Source material -
BEGIN

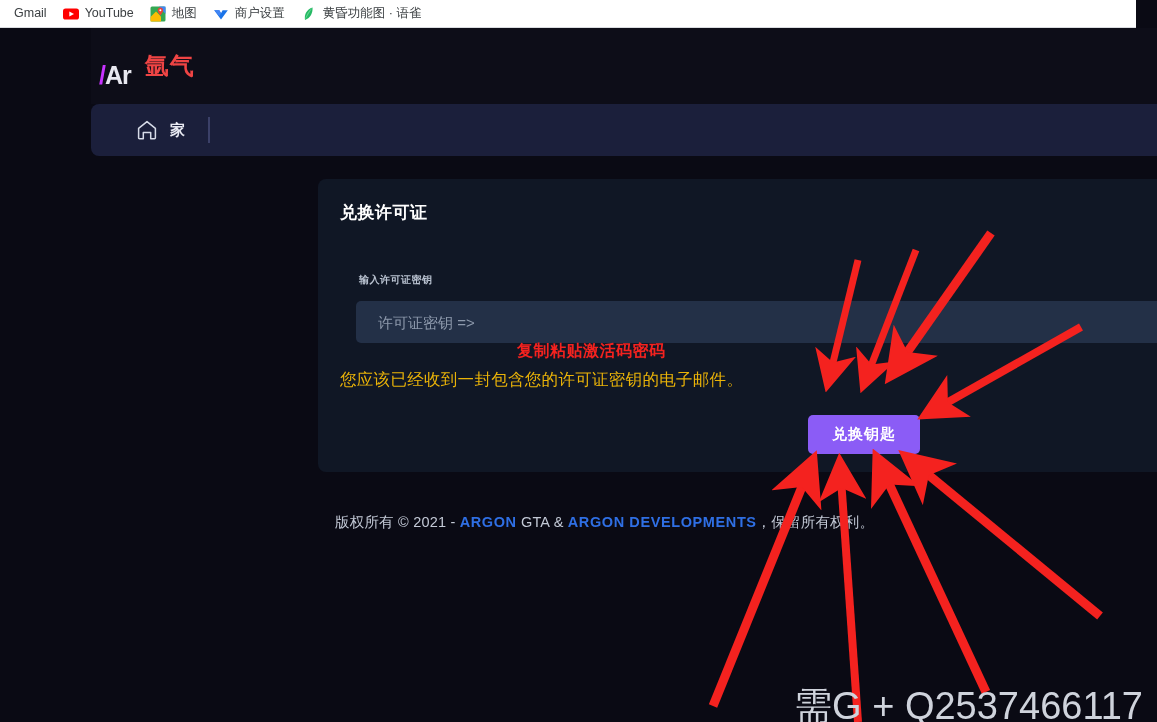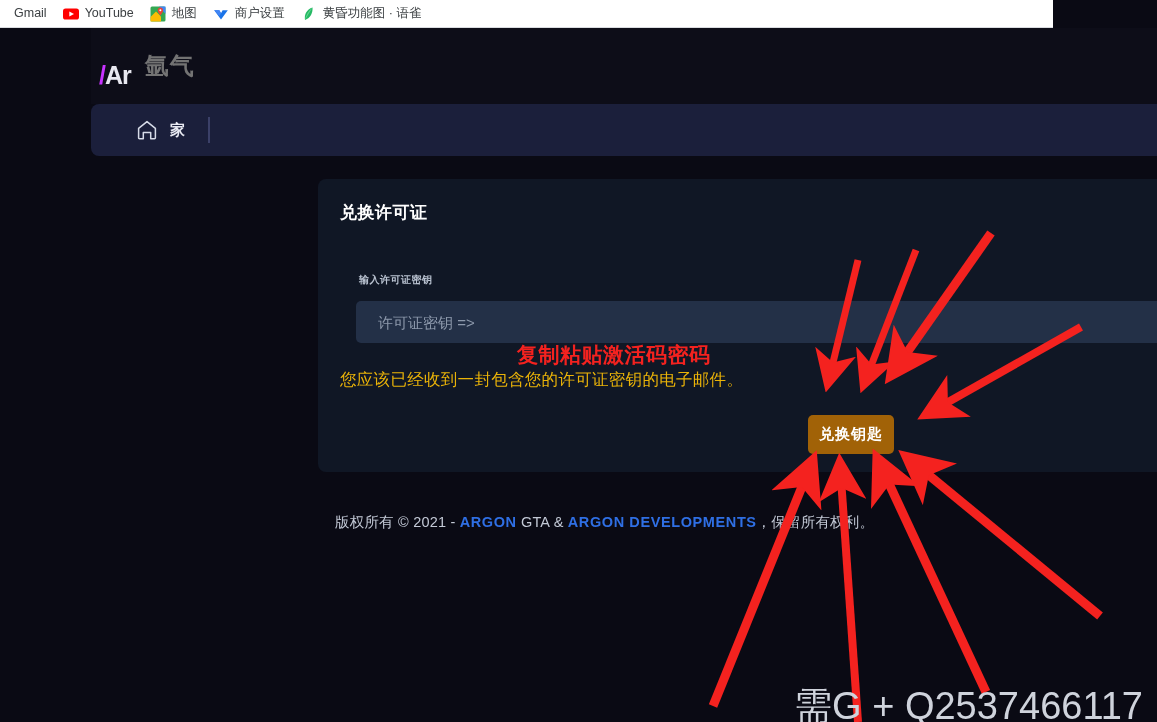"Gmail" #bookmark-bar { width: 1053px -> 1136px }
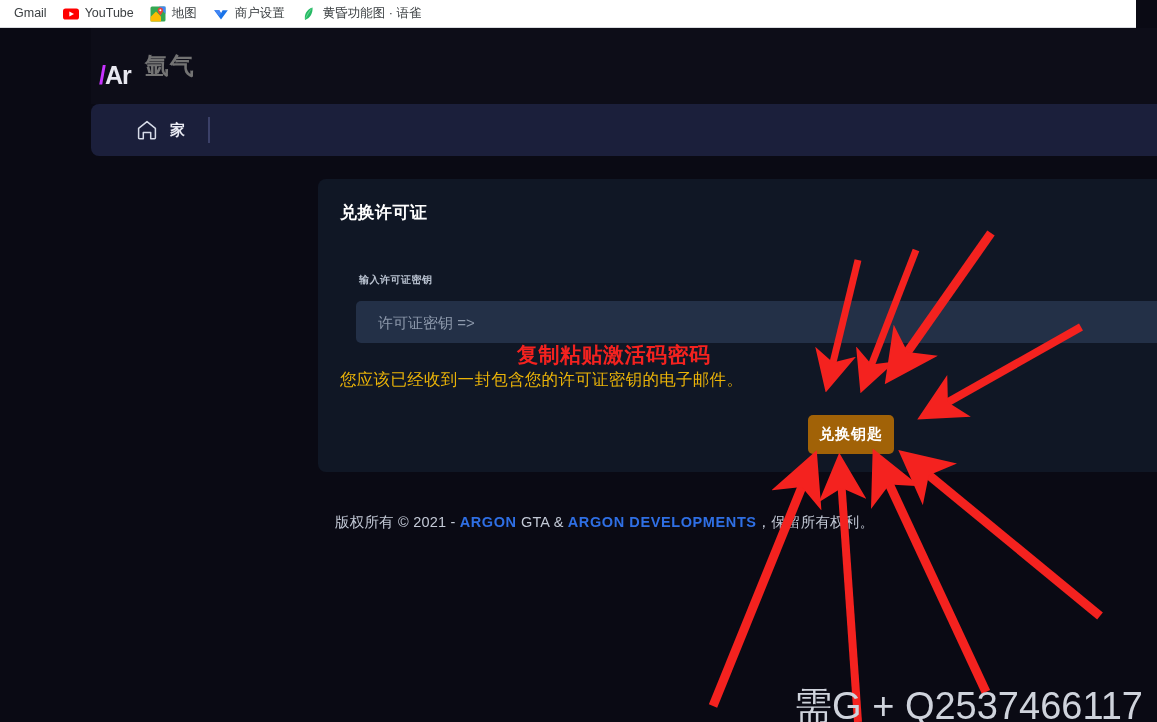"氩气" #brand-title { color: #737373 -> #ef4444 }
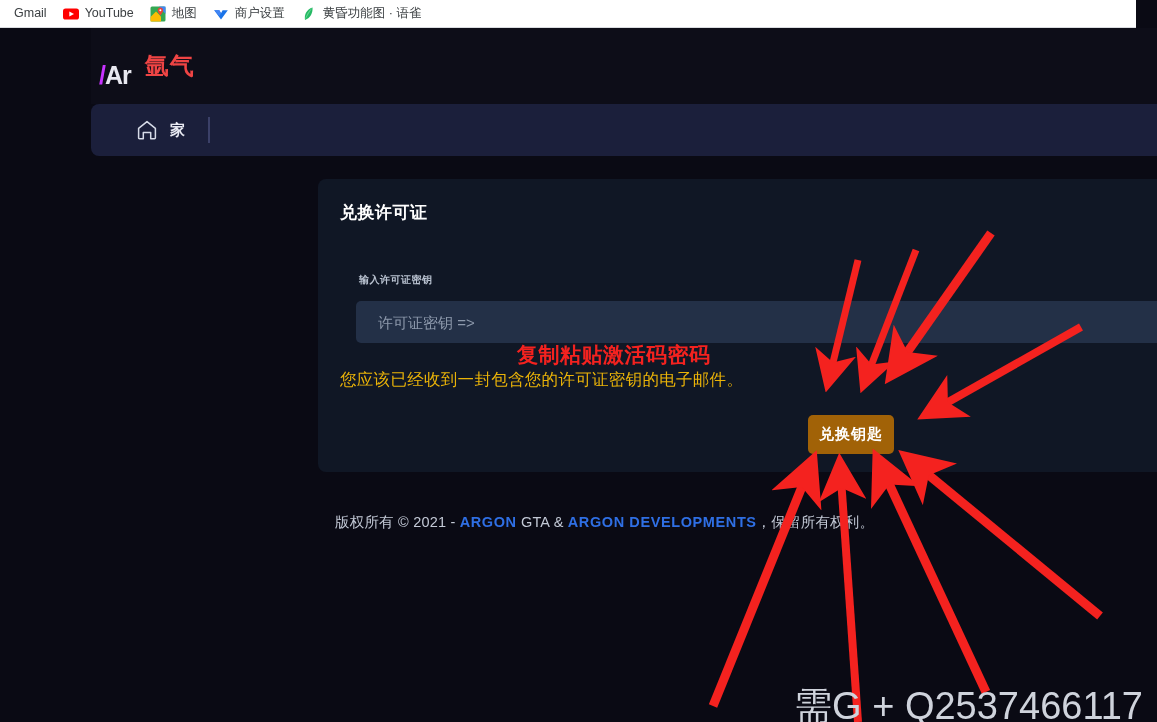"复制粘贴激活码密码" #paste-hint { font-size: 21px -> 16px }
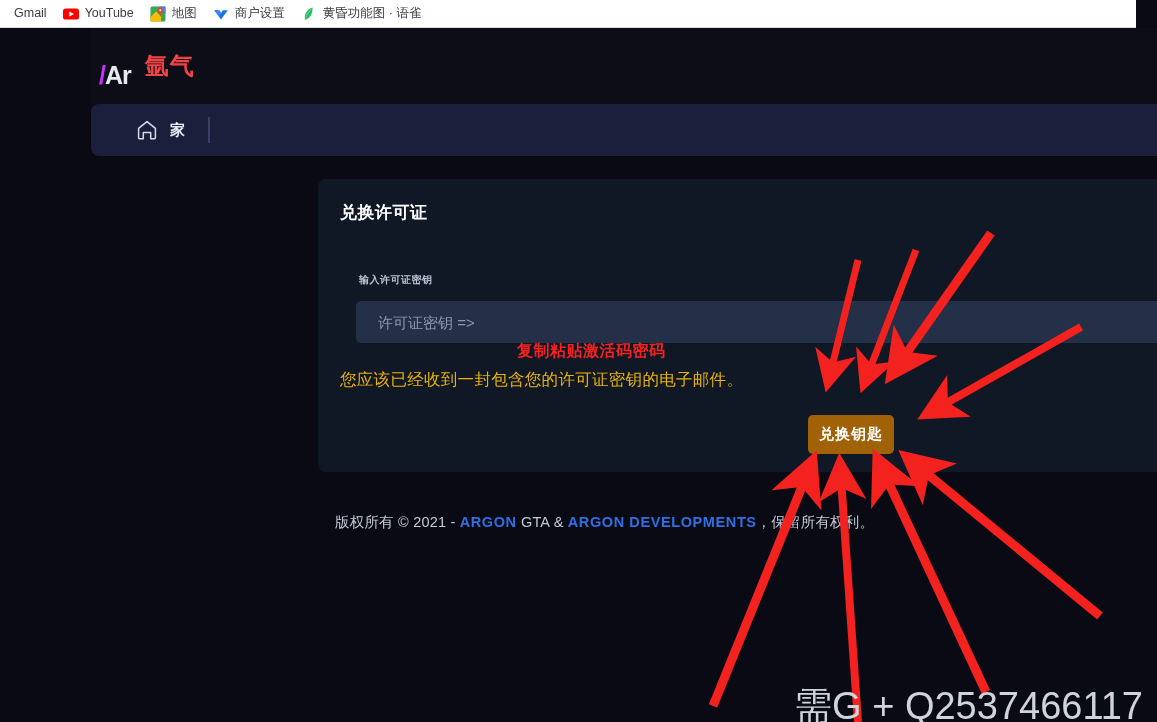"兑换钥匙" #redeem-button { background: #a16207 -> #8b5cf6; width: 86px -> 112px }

END
BEGIN

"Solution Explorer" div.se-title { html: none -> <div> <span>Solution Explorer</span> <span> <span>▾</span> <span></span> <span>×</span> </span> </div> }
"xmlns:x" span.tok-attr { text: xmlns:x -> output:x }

END

Problem requirements - Your answer should consist of the lines above between those holding "width: 1053px ->" and "background: #a16207 ->", inclusive, reproduced word for word and without pictures.

Expected output -
"Gmail" #bookmark-bar { width: 1053px -> 1136px }
"氩气" #brand-title { color: #737373 -> #ef4444 }
"复制粘贴激活码密码" #paste-hint { font-size: 21px -> 16px }
"兑换钥匙" #redeem-button { background: #a16207 -> #8b5cf6; width: 86px -> 112px }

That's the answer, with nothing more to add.